Non si tratta nemmeno dello stralcio dei debiti fino a 1.000 euro affidati agli agenti della riscossione dal 2000 al 2010, di cui all’articolo 5, perché è evidente che questa norma, non essendo applicabile a quelli più recenti, risponde a ragionevolissime logiche efficientistiche nella gestione del “magazzino dei ruoli” dell’agente della riscossione piuttosto che a finalità condonistiche pro contribuenti.

Il “grande condono” che resta sottotraccia, agevolato dal grande clamore che suscita invece quello “piccolo”, è quello delle liti fiscali pendenti, di cui all’articolo 6.

In particolare di quello che riguarda le liti fiscali pendenti dopo una pronuncia di secondo grado favorevole al contribuente contro cui l’Amministrazione finanziaria ha evidentemente scelto di presentare ricorso in Cassazione o ha comunque ancora aperti i termini per decidere di farlo (altrimenti la lite non sarebbe pendente, ma conclusa con vittoria del contribuente).

In questo caso, infatti, la lite può essere definita pagando appena il 20% del valore della controversia, ossia ottenendo l’azzeramento di sanzioni e interessi (perché per “valore della controversia” si intende solo il tributo che, secondo l’Amministrazione finanziaria, avrebbe dovuto essere dichiarato e pagato dal contribuente) e, in sovrappiù, lo sconto dell’80% del tributo.

Questo vuol dire che nelle controversie relative a casi di dichiarazione infedele o addirittura fraudolenta, dove le sanzioni raddoppiano (quando non triplicano) l’importo del tributo originario, una controversia pendente, che tra imposte e sanzioni vede un contribuente esposto al rischio di dover pagare 100, può essere chiusa pagando 10 (ossia il 20% di 50, mentre il restante 50 è integralmente abbuonato).

Per poter fare questo, va ricordato, il contribuente deve avere vinto in secondo grado.

Se però guardiamo le statistiche ufficiali del contenzioso tributario per l’ultimo anno disponibile (2017), nella Relazione a cura del Dipartimento delle Finanze, vediamo a pagine 56 che, quando l’Agenzia delle Entrate decide di ricorrere in Cassazione (e quindi la lite resta appunto pendente), vince nel 68,2% dei casi.
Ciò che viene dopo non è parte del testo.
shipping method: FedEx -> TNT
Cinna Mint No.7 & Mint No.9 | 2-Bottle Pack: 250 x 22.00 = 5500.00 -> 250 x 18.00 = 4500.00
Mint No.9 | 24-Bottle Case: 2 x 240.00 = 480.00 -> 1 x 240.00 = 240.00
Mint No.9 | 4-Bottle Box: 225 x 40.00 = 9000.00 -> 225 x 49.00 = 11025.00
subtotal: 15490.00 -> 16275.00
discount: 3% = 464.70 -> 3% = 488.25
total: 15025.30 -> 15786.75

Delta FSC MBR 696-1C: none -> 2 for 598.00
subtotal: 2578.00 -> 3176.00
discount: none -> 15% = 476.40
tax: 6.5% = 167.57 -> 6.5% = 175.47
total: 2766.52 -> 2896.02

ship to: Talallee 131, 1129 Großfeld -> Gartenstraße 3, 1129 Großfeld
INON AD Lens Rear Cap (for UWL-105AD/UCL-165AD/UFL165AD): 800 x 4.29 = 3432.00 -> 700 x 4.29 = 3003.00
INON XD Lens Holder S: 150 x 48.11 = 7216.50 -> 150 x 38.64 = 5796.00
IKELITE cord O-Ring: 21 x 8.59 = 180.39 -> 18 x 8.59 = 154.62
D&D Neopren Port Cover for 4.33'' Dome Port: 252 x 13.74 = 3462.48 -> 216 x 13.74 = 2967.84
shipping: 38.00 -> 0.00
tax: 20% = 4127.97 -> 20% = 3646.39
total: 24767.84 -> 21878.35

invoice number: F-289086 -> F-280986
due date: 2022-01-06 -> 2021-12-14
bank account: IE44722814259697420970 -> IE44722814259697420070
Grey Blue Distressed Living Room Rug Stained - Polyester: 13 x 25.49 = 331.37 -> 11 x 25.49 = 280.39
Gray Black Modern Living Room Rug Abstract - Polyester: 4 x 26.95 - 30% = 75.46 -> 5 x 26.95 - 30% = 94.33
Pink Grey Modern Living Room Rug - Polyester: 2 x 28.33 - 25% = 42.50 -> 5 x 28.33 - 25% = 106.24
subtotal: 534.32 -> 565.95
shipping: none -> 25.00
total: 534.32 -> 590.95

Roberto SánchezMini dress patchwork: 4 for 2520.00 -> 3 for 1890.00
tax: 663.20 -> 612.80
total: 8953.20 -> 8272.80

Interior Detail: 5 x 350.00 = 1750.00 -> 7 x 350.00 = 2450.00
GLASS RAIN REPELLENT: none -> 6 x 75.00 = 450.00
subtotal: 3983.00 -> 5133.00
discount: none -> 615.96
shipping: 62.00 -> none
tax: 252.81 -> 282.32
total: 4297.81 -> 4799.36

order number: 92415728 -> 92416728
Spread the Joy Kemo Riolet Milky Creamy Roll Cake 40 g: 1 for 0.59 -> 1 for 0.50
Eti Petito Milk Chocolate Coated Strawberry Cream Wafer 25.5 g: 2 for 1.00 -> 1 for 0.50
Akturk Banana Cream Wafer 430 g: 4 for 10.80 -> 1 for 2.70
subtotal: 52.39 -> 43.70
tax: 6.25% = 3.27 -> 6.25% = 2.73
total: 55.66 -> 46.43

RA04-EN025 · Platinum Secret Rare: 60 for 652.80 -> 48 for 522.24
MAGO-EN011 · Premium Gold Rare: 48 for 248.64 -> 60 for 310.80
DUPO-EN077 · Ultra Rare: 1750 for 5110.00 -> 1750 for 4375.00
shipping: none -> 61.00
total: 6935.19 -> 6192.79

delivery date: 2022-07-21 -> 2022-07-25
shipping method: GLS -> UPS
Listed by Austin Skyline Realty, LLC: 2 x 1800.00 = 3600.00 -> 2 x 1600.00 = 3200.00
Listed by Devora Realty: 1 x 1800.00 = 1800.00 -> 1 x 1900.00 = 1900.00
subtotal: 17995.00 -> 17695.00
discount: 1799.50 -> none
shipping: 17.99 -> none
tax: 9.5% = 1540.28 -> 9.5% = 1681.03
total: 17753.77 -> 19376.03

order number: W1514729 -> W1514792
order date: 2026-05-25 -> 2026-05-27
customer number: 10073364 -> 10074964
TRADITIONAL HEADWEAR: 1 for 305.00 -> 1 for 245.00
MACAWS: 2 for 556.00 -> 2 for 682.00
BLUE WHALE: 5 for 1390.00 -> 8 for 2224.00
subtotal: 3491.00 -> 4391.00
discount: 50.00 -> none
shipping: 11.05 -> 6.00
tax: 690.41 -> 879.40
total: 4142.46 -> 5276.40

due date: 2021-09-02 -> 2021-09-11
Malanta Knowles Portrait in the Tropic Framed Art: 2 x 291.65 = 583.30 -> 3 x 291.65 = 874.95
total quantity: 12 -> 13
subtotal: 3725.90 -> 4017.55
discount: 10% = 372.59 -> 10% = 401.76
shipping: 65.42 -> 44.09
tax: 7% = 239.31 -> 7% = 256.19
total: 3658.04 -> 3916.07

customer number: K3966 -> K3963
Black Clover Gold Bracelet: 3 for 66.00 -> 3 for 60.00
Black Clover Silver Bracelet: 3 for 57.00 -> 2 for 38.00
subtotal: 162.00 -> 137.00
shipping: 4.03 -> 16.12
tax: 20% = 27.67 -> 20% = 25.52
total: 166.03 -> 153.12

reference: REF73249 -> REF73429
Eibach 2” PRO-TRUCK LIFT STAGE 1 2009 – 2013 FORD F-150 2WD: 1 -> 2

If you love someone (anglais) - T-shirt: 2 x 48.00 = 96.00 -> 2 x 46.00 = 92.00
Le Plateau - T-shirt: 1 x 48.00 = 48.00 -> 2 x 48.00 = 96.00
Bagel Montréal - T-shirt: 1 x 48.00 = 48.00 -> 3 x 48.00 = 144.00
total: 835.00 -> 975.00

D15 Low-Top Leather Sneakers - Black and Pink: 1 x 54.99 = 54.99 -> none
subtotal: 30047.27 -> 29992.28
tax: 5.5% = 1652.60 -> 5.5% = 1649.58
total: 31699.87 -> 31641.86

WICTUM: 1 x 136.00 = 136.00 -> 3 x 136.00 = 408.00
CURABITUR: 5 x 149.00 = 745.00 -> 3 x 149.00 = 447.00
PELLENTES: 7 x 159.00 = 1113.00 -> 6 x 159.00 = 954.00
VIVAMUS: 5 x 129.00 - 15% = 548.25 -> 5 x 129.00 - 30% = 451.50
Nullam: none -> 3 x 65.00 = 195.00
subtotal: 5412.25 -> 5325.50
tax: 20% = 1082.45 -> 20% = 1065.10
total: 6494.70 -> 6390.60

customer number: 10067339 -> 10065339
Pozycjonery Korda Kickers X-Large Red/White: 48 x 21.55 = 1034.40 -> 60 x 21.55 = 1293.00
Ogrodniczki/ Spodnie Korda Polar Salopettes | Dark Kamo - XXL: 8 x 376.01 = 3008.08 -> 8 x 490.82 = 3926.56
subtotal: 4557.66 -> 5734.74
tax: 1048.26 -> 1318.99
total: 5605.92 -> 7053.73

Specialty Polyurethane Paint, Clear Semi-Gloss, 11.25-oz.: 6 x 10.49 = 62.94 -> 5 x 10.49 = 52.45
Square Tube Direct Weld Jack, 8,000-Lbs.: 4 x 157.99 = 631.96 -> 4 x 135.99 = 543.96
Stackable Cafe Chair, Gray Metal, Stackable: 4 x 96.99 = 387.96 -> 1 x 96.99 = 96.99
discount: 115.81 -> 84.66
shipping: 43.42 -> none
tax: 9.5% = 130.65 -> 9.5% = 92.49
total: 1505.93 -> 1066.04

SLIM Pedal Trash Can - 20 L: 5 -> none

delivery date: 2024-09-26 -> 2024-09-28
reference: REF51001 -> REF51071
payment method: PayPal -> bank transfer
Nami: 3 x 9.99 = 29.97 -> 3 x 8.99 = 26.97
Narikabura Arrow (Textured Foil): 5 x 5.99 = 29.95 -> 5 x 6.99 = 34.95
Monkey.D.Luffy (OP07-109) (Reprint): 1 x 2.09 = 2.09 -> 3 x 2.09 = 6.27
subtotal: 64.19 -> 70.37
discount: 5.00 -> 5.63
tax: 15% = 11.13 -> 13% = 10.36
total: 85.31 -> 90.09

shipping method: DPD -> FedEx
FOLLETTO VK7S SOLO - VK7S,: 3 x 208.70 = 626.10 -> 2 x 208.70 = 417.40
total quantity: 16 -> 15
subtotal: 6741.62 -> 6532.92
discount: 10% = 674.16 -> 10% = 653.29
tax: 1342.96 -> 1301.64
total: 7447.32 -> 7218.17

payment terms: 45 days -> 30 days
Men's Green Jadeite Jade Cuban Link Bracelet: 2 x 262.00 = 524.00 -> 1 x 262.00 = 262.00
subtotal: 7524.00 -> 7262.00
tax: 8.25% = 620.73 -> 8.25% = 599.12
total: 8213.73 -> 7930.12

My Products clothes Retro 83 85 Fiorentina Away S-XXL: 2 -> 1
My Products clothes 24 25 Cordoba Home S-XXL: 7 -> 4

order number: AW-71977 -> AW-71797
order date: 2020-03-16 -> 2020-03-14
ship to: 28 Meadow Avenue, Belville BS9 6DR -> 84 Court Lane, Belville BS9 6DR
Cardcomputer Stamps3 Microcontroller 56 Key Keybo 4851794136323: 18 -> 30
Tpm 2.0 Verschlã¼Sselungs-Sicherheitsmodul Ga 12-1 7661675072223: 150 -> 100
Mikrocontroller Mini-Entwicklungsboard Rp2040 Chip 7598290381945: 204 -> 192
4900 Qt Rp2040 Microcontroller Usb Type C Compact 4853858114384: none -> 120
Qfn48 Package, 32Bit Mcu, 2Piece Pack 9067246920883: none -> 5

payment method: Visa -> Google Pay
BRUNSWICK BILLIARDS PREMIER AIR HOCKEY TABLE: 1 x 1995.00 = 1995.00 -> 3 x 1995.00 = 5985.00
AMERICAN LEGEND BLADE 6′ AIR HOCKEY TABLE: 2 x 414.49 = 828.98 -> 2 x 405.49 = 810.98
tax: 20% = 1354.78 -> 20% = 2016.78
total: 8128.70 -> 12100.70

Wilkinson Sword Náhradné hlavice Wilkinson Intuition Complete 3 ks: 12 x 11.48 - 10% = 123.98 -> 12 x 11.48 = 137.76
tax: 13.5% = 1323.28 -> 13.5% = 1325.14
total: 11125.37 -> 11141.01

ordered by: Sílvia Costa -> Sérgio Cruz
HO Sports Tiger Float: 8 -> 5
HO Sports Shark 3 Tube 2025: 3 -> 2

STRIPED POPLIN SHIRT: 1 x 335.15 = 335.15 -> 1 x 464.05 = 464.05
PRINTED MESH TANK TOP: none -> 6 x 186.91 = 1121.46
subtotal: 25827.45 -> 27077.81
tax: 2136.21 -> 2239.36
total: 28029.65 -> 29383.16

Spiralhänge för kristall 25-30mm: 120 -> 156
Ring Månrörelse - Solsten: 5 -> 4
Verrebbe dunque da dire che, come “allibratore”, il legislatore del Decreto fiscale non è particolarmente abile, essendo evidente, con queste percentuali, che uno sconto del 50% sul tributo (in aggiunta ad azzeramento di interessi e sanzioni) sarebbe già stato generoso, mentre uno sconto dell’80% è un autentico “regalo statistico” a molti evasori.

E in questo caso non c’è nemmeno la logica, condivisibile o non condivisibile, dell’aiuto ai piccoli, perché qui non ci sono limiti di 100.000 euro e il condono è dunque utilizzabile per qualsiasi importo in contenzioso.

Sempre le stesse statistiche ufficiali, questa volta alla pagina 33, ci dicono che le controversie definite in secondo grado con “tributi in contestazione” per importi superiori a 100.000 euro sono state 7.965 nel 2015 (di cui 1.285 superiori a 1 milione di euro e 169 superiori a 10 milioni di euro), 8.116 nel 2016 (di cui 1.363 superiori a 1 milione di euro e 144 superiori a 10 milioni di euro), 8.215 nel 2017 (di cui 1.318 superiori a 1 milione di euro e 117 superiori a 10 milioni di euro).

Il condono è qua anche se l’attenzione è altrove.